Hoisting up the fallen engine
The fallen engine, covered in dirt

One of the injured was Miss Marie Burke, a member of J.C. Williamson’s Musical Comedy Company who, although herself suffering some serious lacerations from broken glass, insisted on helping search for and rescue her fellow passengers. Among those she helped rescue was her fellow theatrical player George Warde Morgan, who was reported to have a fractured spine and pelvis, serious internal injuries and broken bones in both legs. He said that when lifted out on a stretcher the pain was so acute he couldn’t even bear the weight of a blanket.


George Warde Morgan and Marie Burke in a promotional photograph. National Library of Australia.

Told he would never walk again, Morgan defied the predictions and returned to his stage career – albeit with a noticeable limp. The following May he and Miss Burke both returned to the stage in a production of Frasquita, earning loud applause when he told the audience that he owed his life to his co-performer. “But for Miss Burke I should not have been here today. Though injured herself she, by sheer strength and willpower, pulled away the carriage seats and doors which kept me down,” he said. For years afterwards, the tenor held a special annual dinner in Miss Burke’s honour.

Marie Burke was a British character comedian who was also trained in opera singing. She was born Marie Rosa Altfuldisch, later Holt. She went on to have a highly successful career in films and television.


Salvaging the carriages
Salvaging the carriages

In the days following the crash, thousands of sight-seers came to view the crash scene, arriving by the car-load from all over the state.
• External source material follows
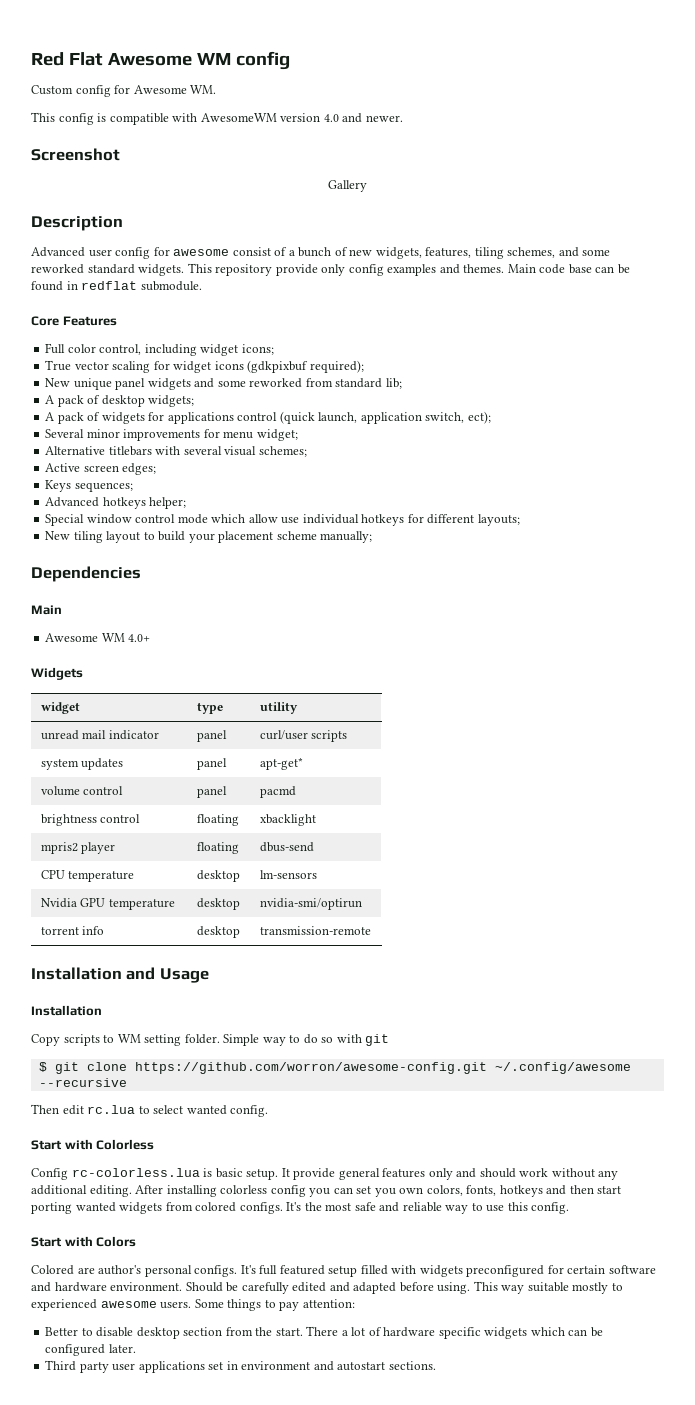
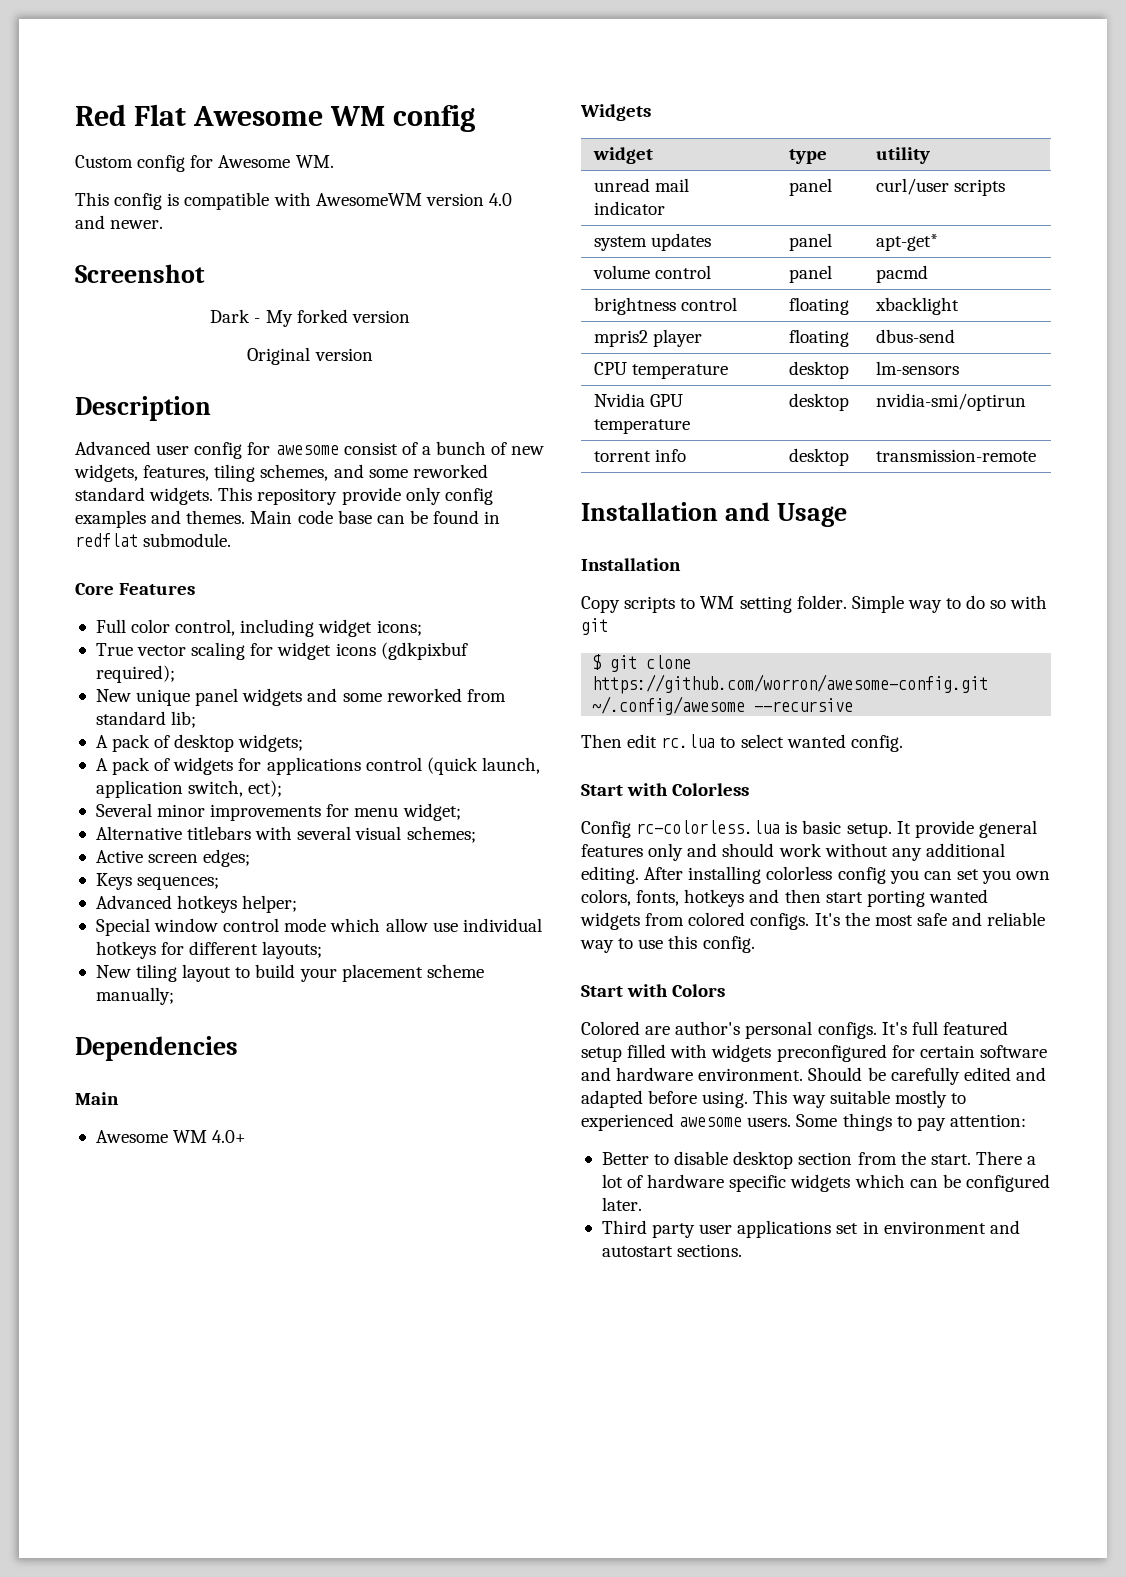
[328,180,367,192] Gallery -> [210,309,410,327] [247,347,373,365] Dark - My forked version // Original version

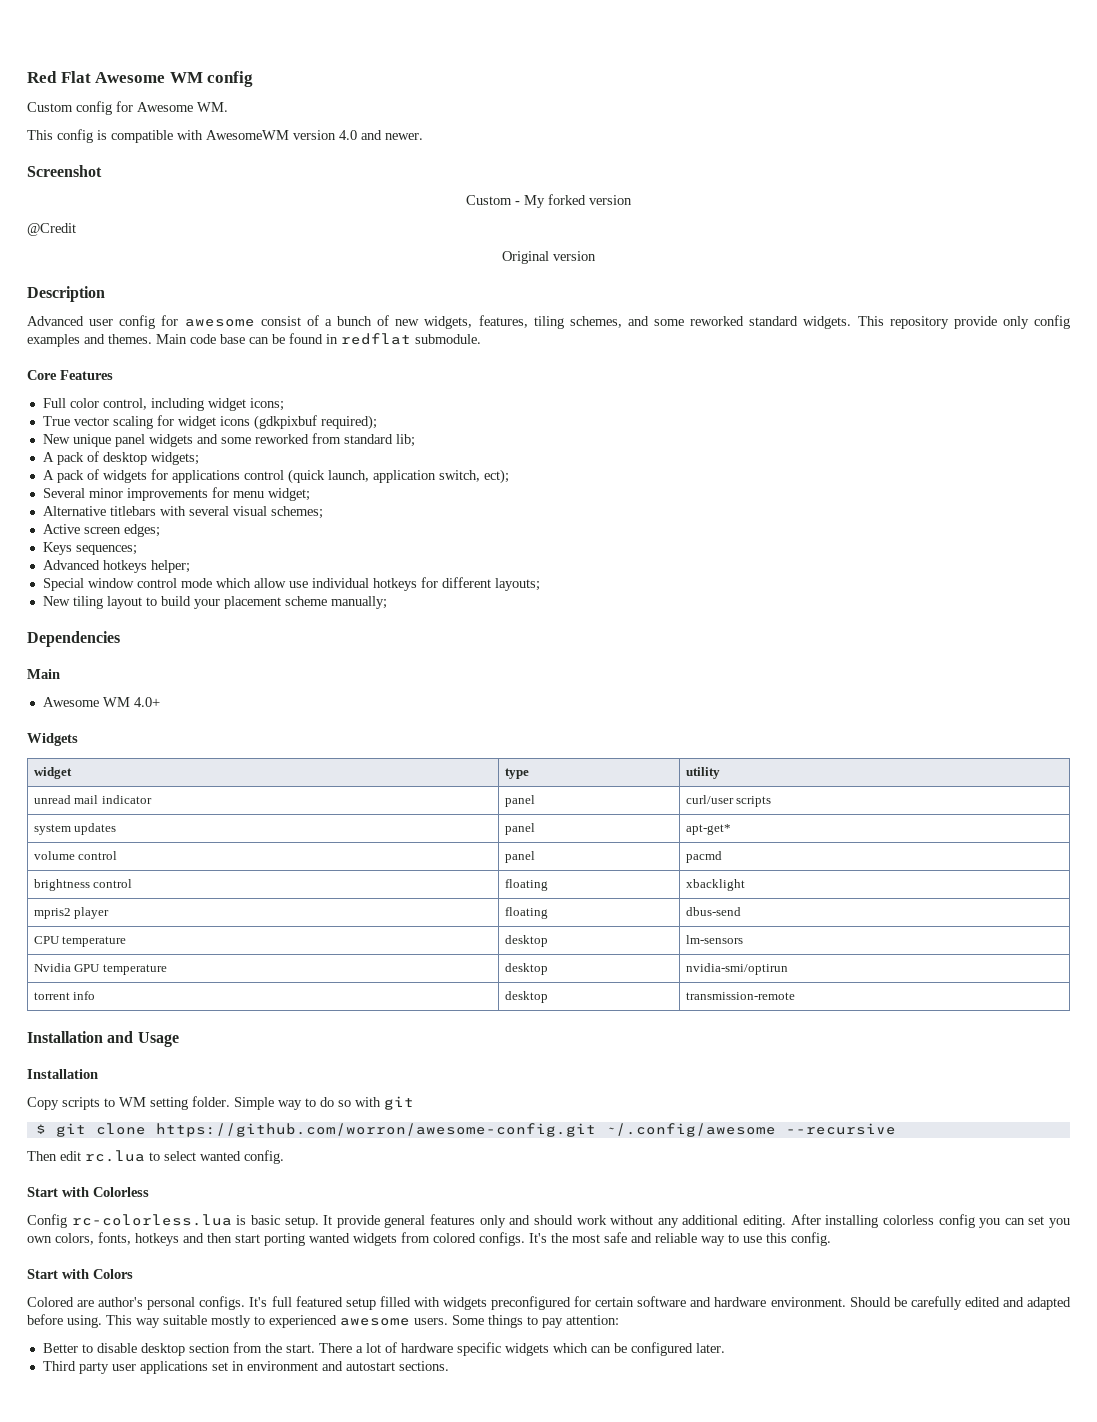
[210,309,251,323] Dark -> [466,195,512,205] Custom
(410, 316) none -> [27,223,76,236] // @Credit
Remarkably, the track was re-opened within days, a feat made possible by the presence of concrete piers erected near the site when the duplication of the line was contemplated – but not proceeded with – a decade before.


The wreckage of the timber structure on the approach to the bridge
The concrete pylons were already in place, making re-opening a quick job.

A coronial inquiry into the deaths found that the deaths were accidental, but added the rider that: “The condition of the permanent way at, and immediately preceding, the scene of the derailment was not in a condition such as should have been maintained safely to carry an engine of the NN class travelling at any speed exceeding 35 miles an hour”. Some people blamed the NN-class engine, claiming the class had a tendency to roll, and the cause of the accident continued to be debated for years.

The photos in this post were taken by Henry James Nicholson, who was part of the crew of the “Craven” railway rescue crane. The negatives were loaned to us for scanning by his daughter, the late Joan Duffell.